In the summer, when the choir at the United Methodist Church is on hiatus, I try to attend a gathering of believers called the Community of the Savior. I used to play for their evening service when they were meeting downtown, but they moved the time of the service to mornings and I could no longer participate. Now they meet in the chapel at the Nazareth seminary called St Bernards School of Theology and Ministry.
Many of the attendees I know from the seminary or from Roberts Wesleyan. They began as an independent group but decided to affiliate with the Free Methodist denomination, an outreach of the Edgewood church. This group feels like family to me and their form of worship is intentional and thoughtful. Everything is a careful balance of the expected and the new so that nothing becomes so rote as to be trite or so overwhelmingly new as to be meaningless. It is a balanced meld of worship and action.
I volunteer in the summers to do whatever they need done, and today they teach me to prepare the Braille bulletin for one of the members who is blind. It just means pulling the Braille translated hymns from notebooks and putting them together in the proper order along with a translation of the liturgy so the woman can participate with everyone else. It is as community should be, making sure everyone's needs are taken care of. Treating people with respect and dignity.

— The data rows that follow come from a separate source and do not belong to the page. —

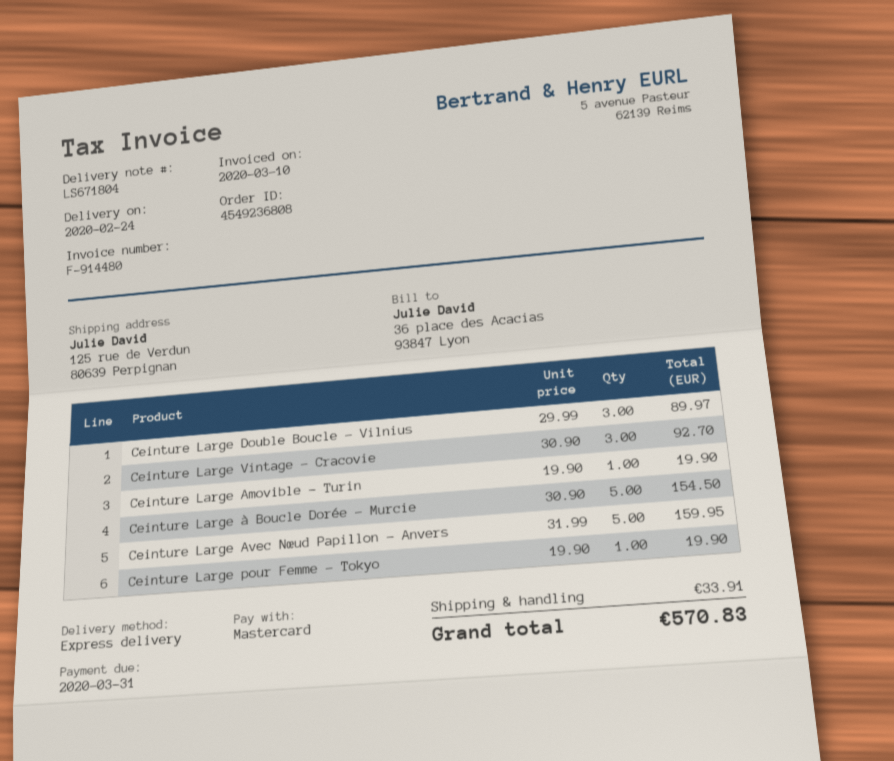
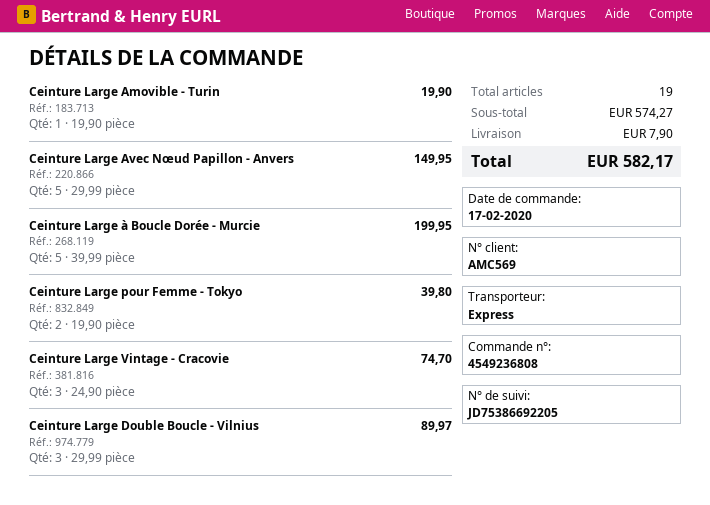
Ceinture Large Vintage - Cracovie: 3 x 30.90 = 92.70 -> 3 x 24.90 = 74.70
Ceinture Large à Boucle Dorée - Murcie: 5 x 30.90 = 154.50 -> 5 x 39.99 = 199.95
Ceinture Large Avec Nœud Papillon - Anvers: 5 x 31.99 = 159.95 -> 5 x 29.99 = 149.95
Ceinture Large pour Femme - Tokyo: 1 x 19.90 = 19.90 -> 2 x 19.90 = 39.80
shipping: 33.91 -> 7.90
total: 570.83 -> 582.17

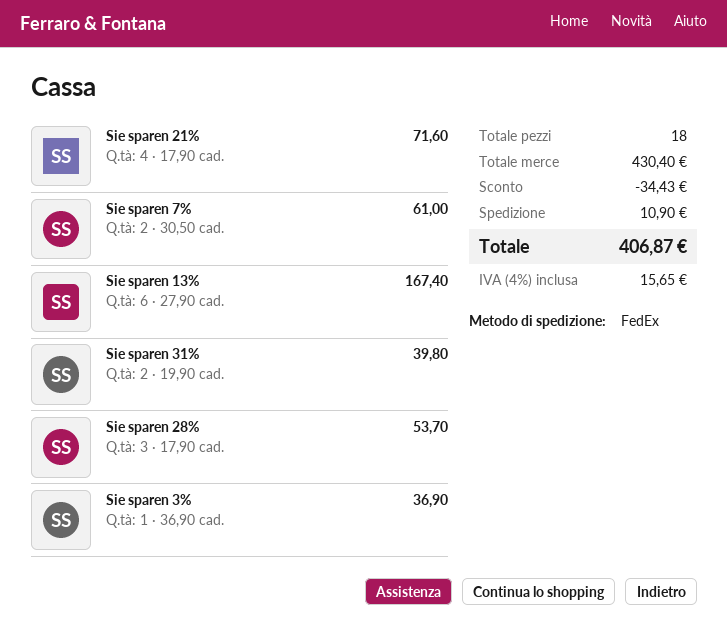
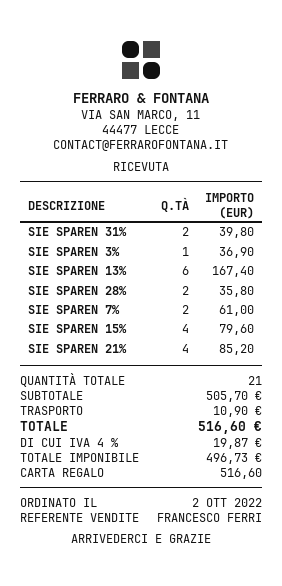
Sie sparen 21%: 4 for 71.60 -> 4 for 85.20
Sie sparen 28%: 3 for 53.70 -> 2 for 35.80
SIE SPAREN 15%: none -> 4 for 79.60
total quantity: 18 -> 21
subtotal: 430.40 -> 505.70
discount: 34.43 -> none
tax: 4% = 15.65 -> 4% = 19.87
total: 406.87 -> 516.60

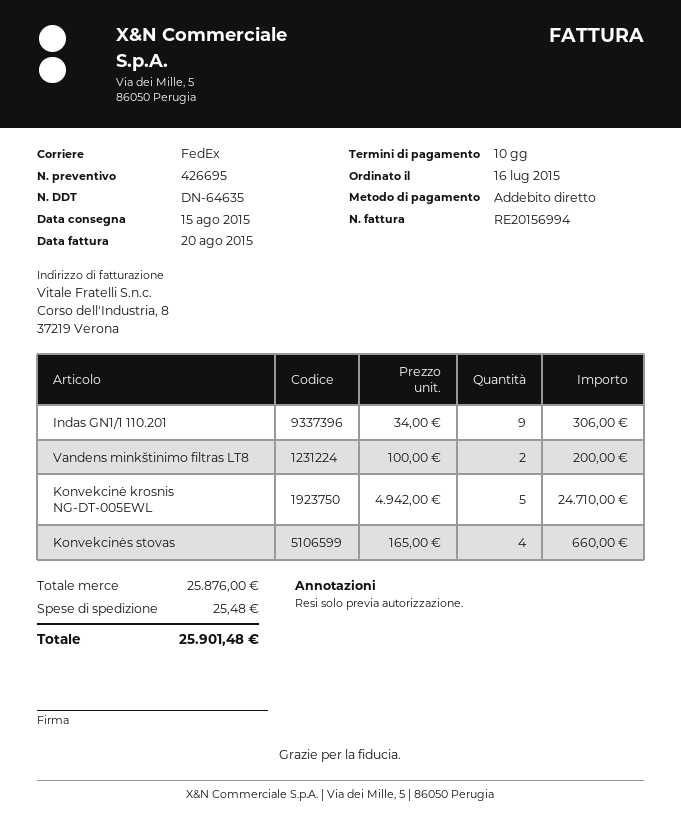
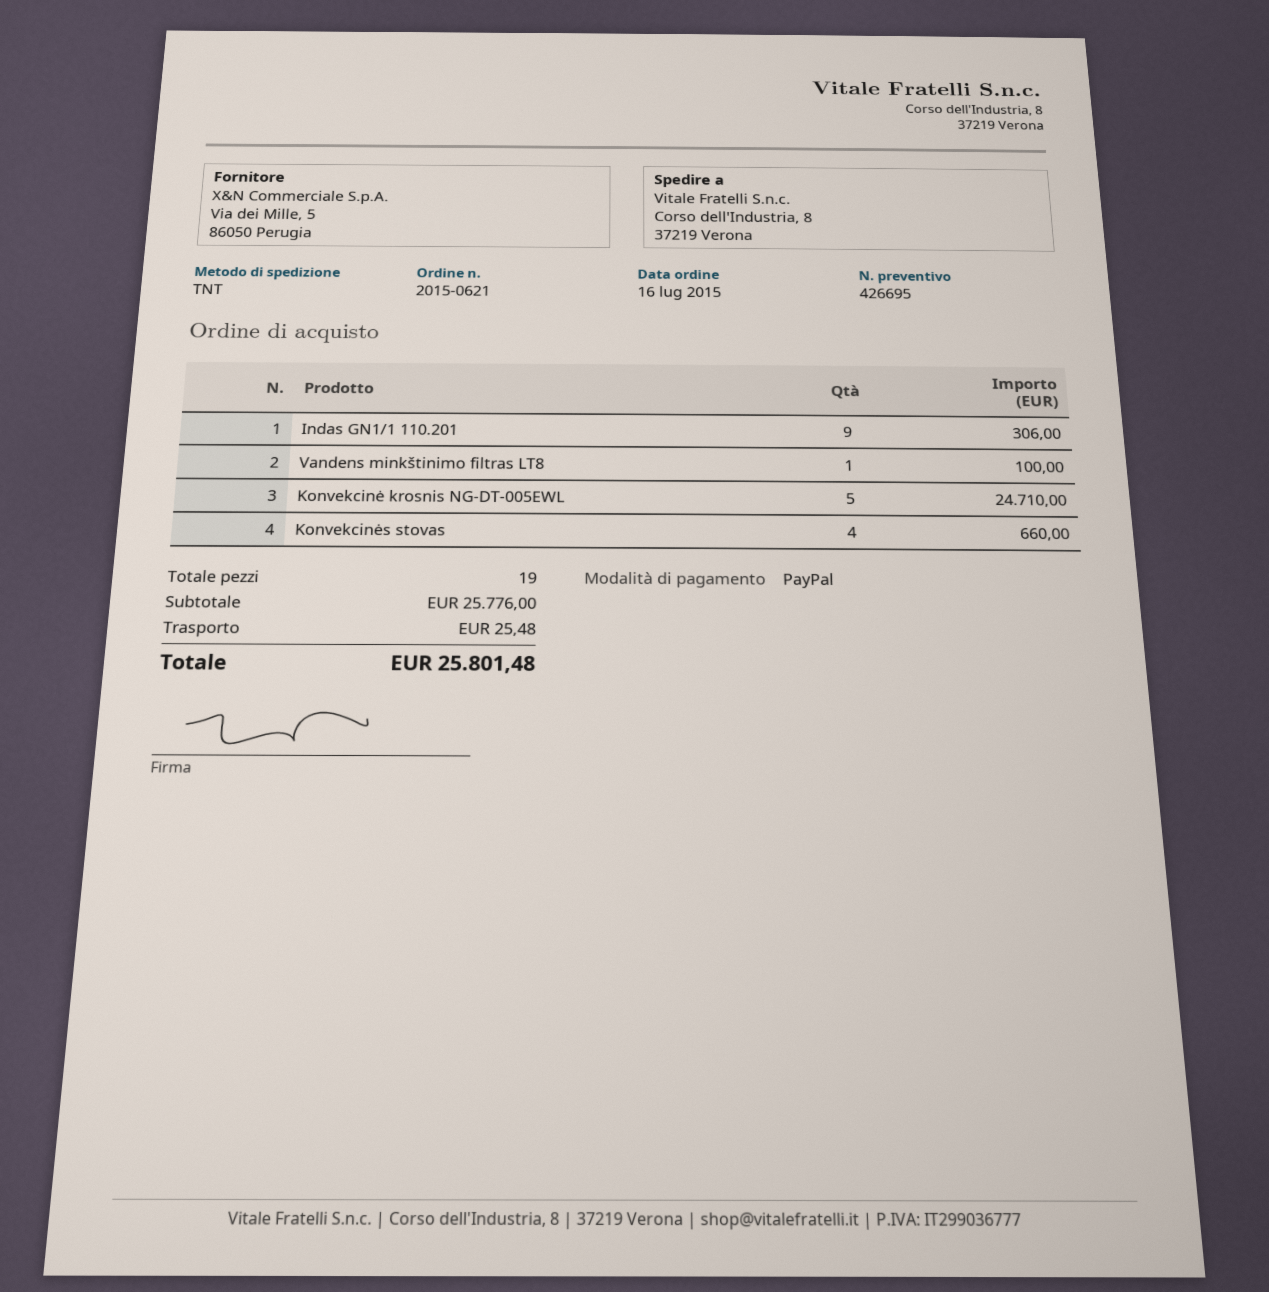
payment method: direct debit -> PayPal
shipping method: FedEx -> TNT
Vandens minkštinimo filtras LT8: 2 for 200.00 -> 1 for 100.00
subtotal: 25876.00 -> 25776.00
total: 25901.48 -> 25801.48

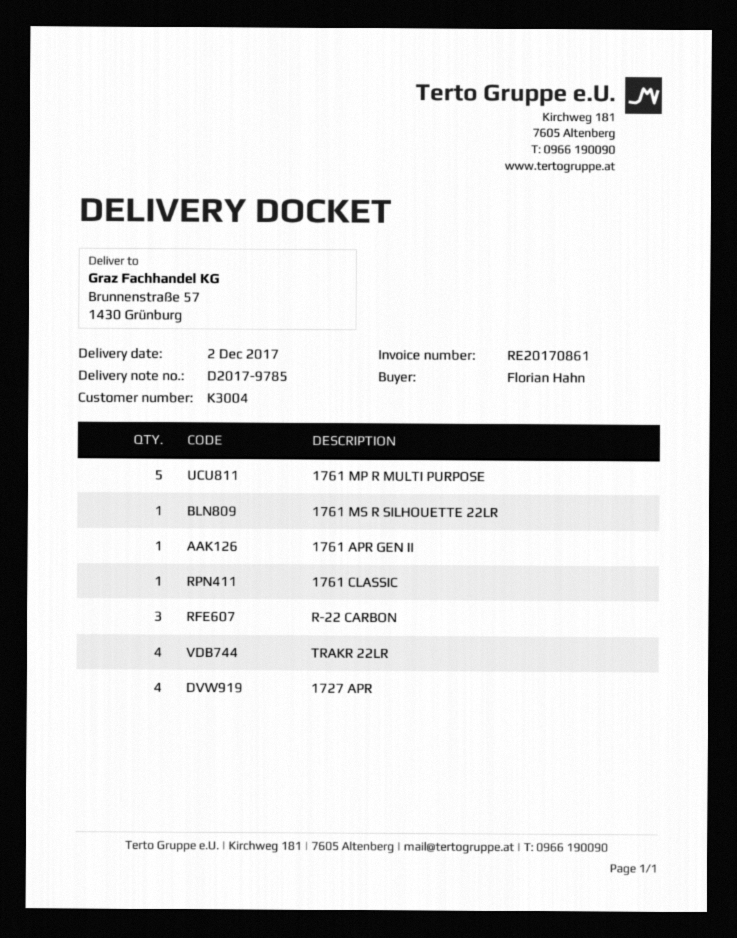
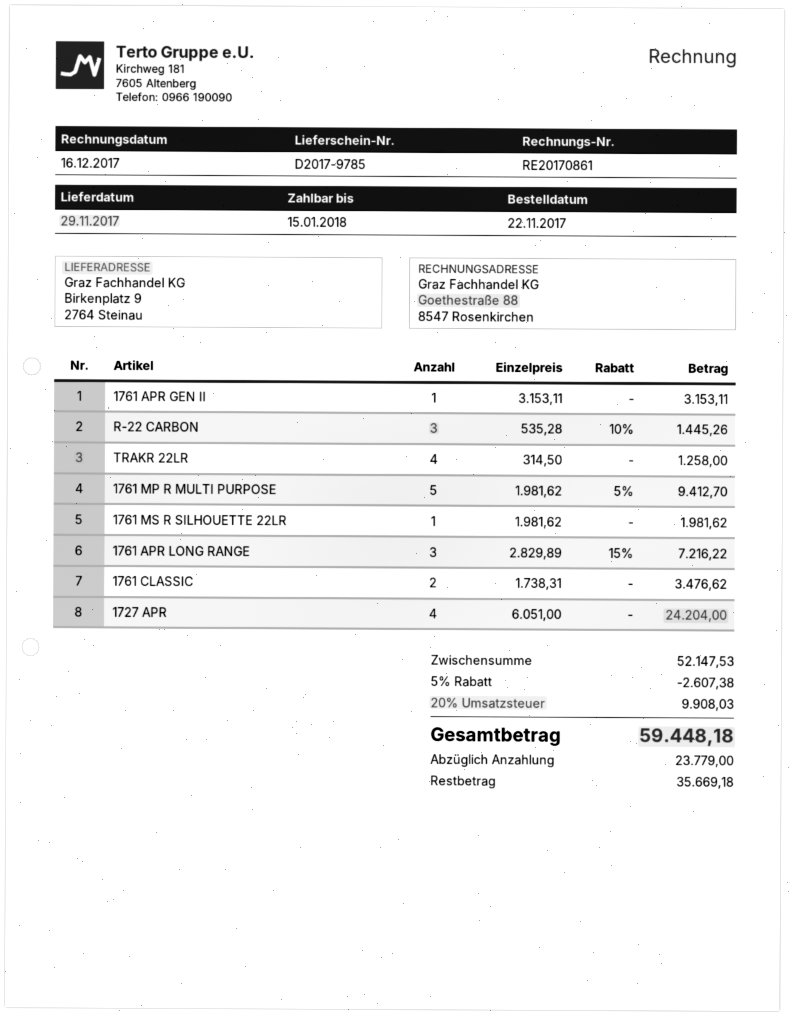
delivery date: 2017-12-02 -> 2017-11-29
ship to: Brunnenstraße 57, 1430 Grünburg -> Birkenplatz 9, 2764 Steinau
1761 CLASSIC: 1 -> 2
1761 APR LONG RANGE: none -> 3

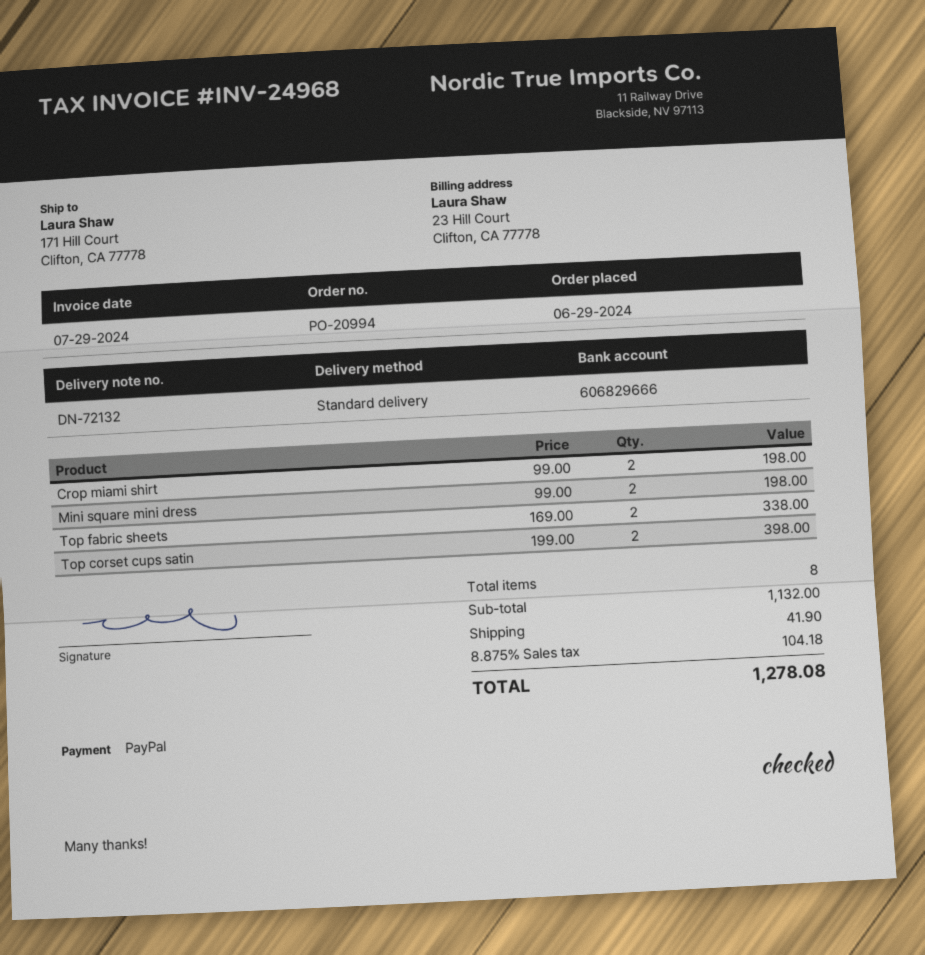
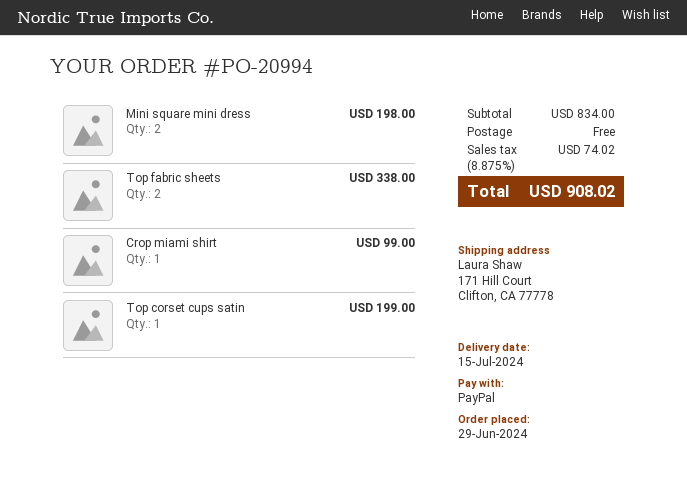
Crop miami shirt: 2 for 198.00 -> 1 for 99.00
Top corset cups satin: 2 for 398.00 -> 1 for 199.00
subtotal: 1132.00 -> 834.00
shipping: 41.90 -> 0.00
tax: 8.875% = 104.18 -> 8.875% = 74.02
total: 1278.08 -> 908.02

The theme of the summer really has been learning about community, and now I have a chance to do something practical about it. I am happy to be able to help, especially when the person I am helping is actually helped. Even if it is such a small thing. I have missed being part of a community where people have your back, as the saying goes. But I am learning about that in so many ways and places. It would be nice to move from the cut throat incivility of the world to the shelter of community.